Anak-anak mungkin sudah terbiasa untuk mendengarkan orang tuanya bercerita, mulai dari pengalaman sehari-hari atau cerita fiksi sebelum tidur.  Mendengarkan hal tersebut lewat verbal mungkin akan membutuhkan imajinasi anak-anak untuk membayangkan cerita tersebut. Maka dari itu, Dharma Mulya Christian School mengadakan Story Playing yang dilakukan oleh murid-murid SD Dharma Mulya.
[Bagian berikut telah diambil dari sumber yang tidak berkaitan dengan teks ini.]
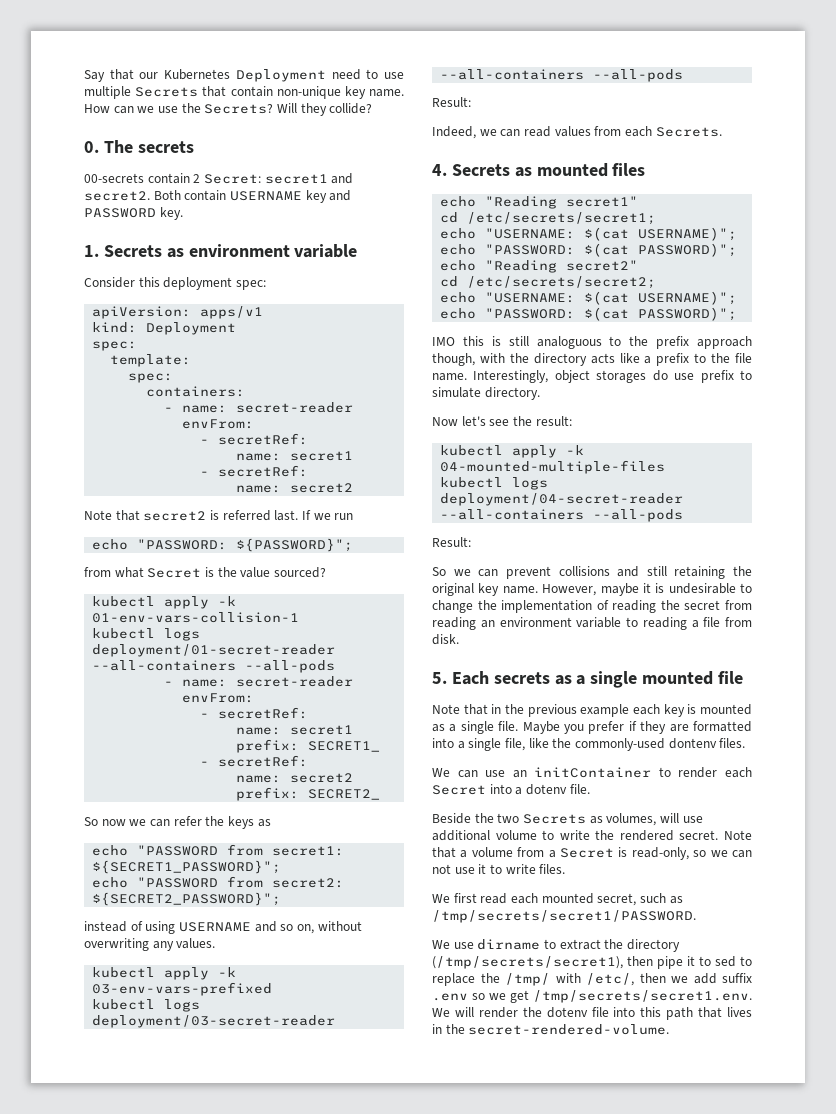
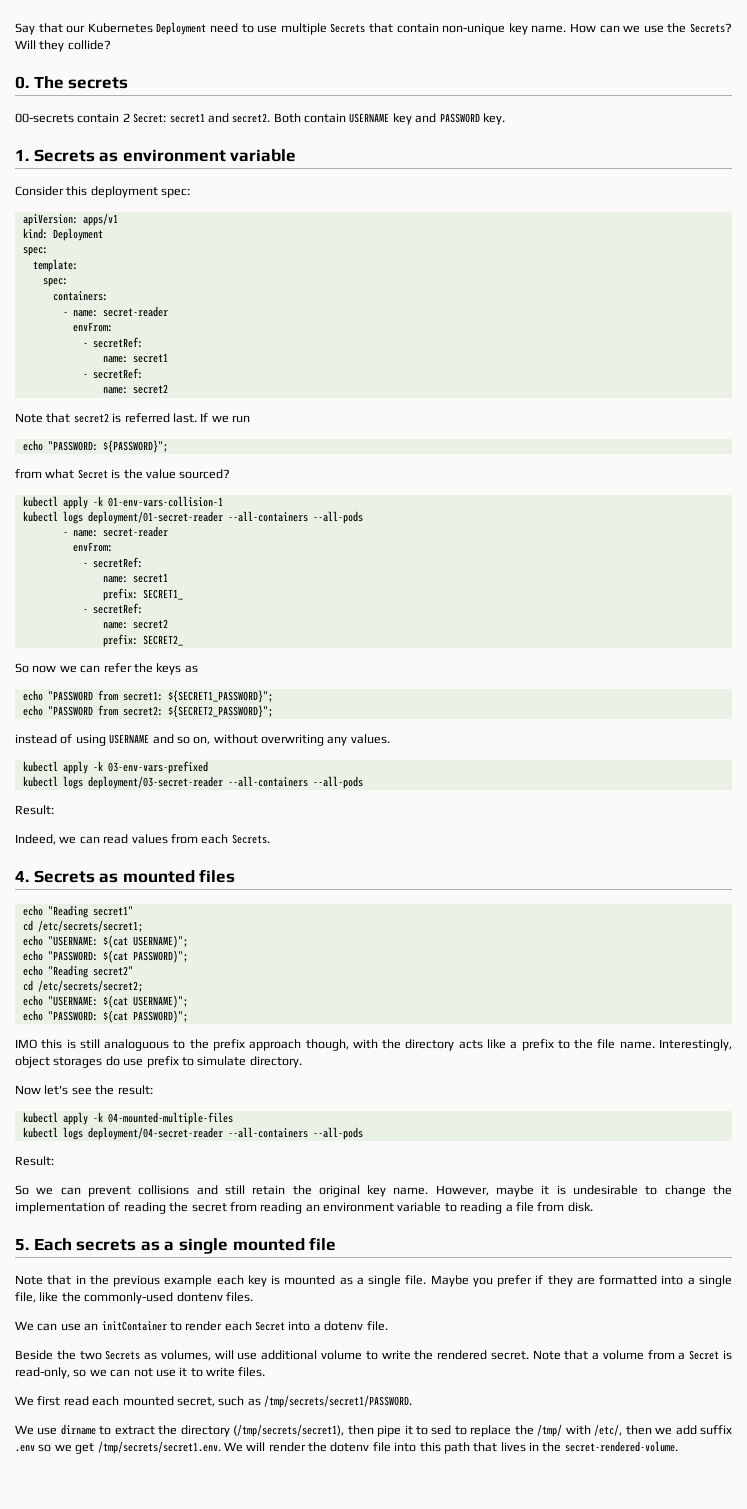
- So we can prevent collisions and still retaining the original key name.
+ So we can prevent collisions and still retain the original key name.

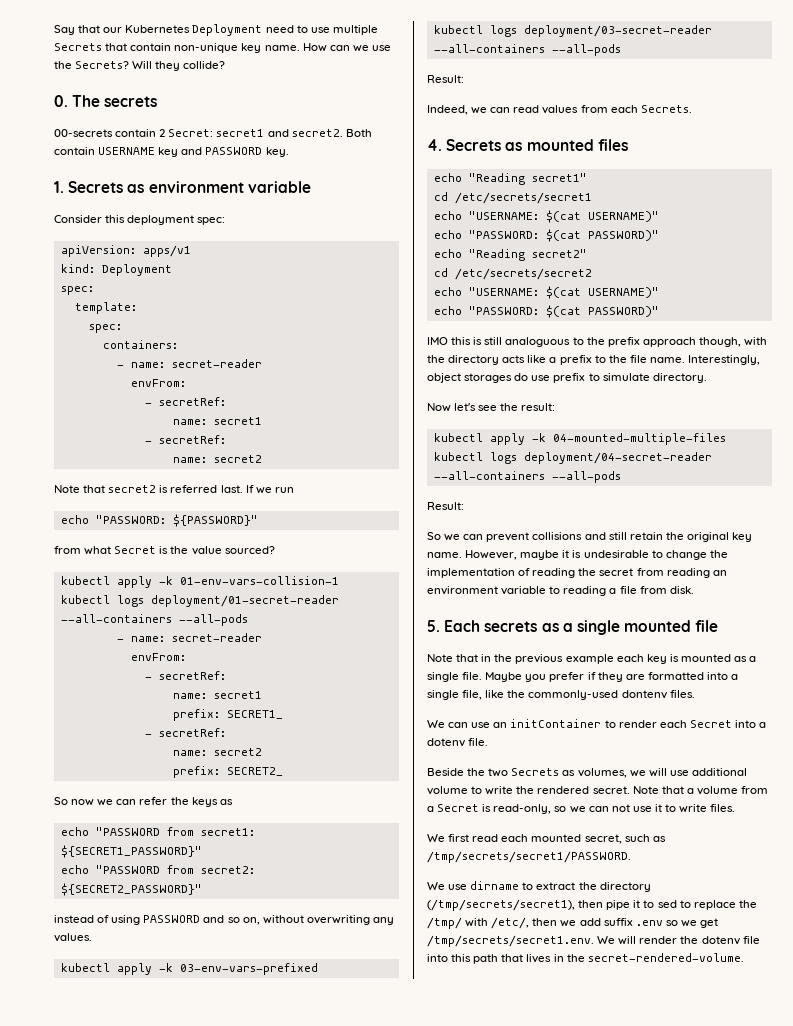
- echo "PASSWORD: ${PASSWORD}";
+ echo "PASSWORD: ${PASSWORD}"
- echo "PASSWORD from secret1: ${SECRET1_PASSWORD}";
+ echo "PASSWORD from secret1: ${SECRET1_PASSWORD}"
- echo "PASSWORD from secret2: ${SECRET2_PASSWORD}";
+ echo "PASSWORD from secret2: ${SECRET2_PASSWORD}"
- instead of using USERNAME and so on, without overwriting any values.
+ instead of using PASSWORD and so on, without overwriting any values.
- cd /etc/secrets/secret1;
- echo "USERNAME: $(cat USERNAME)";
- echo "PASSWORD: $(cat PASSWORD)";
+ cd /etc/secrets/secret1
+ echo "USERNAME: $(cat USERNAME)"
+ echo "PASSWORD: $(cat PASSWORD)"
- cd /etc/secrets/secret2;
- echo "USERNAME: $(cat USERNAME)";
- echo "PASSWORD: $(cat PASSWORD)";
+ cd /etc/secrets/secret2
+ echo "USERNAME: $(cat USERNAME)"
+ echo "PASSWORD: $(cat PASSWORD)"
- Beside the two Secrets as volumes, will use additional volume to write the rendered secret.
+ Beside the two Secrets as volumes, we will use additional volume to write the rendered secret.

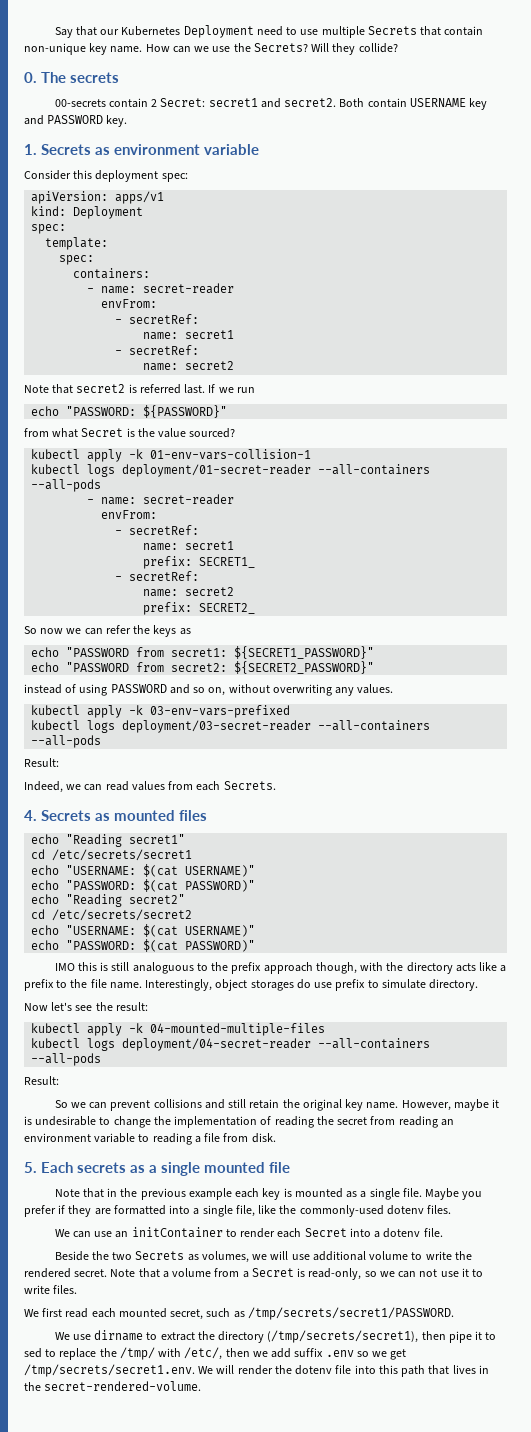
- Maybe you prefer if they are formatted into a single file, like the commonly-used dontenv files.
+ Maybe you prefer if they are formatted into a single file, like the commonly-used dotenv files.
Mereka tak hanya menceritakan tetapi juga memainkan langsung karakter-karakter yang ada di dalam ceritanya. Tak hanya sekedar mengadakan kegiatan Story Playing, tetapi kegiatan tersebut dikompetisikan dan dua pemenangnya akan tampil pada acara natal bersama yang diadakan oleh Dharma Mulya Christian School.

 

Cerita yang mereka tampilkan memiliki tema yang sudah ditentukan oleh panitia. Tema-tema itu adalah tema yang dekat dengan murid-murid SD Dharma Mulya, mulai dari Be Safe, Be Aware, Be Respectful, Be Responsible, Be Fair, dan Be Trustworthy. Kelima tema itu diundi ke 6 kelas dengan penampilan yang berdurasi 10 menit. Mereka tampil di kelas mereka masing-masing dan para juri akan berkeliling untuk menilai mereka satu persatu. Setelah menampilkan cerita yang mereka buat, murid-murid SD Dharma Mulya juga akan mendapatkan pertanyaan dari panitia yang membuat mereka mengerti pesan atau nilai yang ada di dalam cerita mereka. Selain untuk mendapatkan pesan dan nilai-nilai moral, kegiatan ini juga untuk berani unjuk diri dan bisa bekerja dalam tim sehingga mereka bisa peka dengan lingkungan sekitarnya.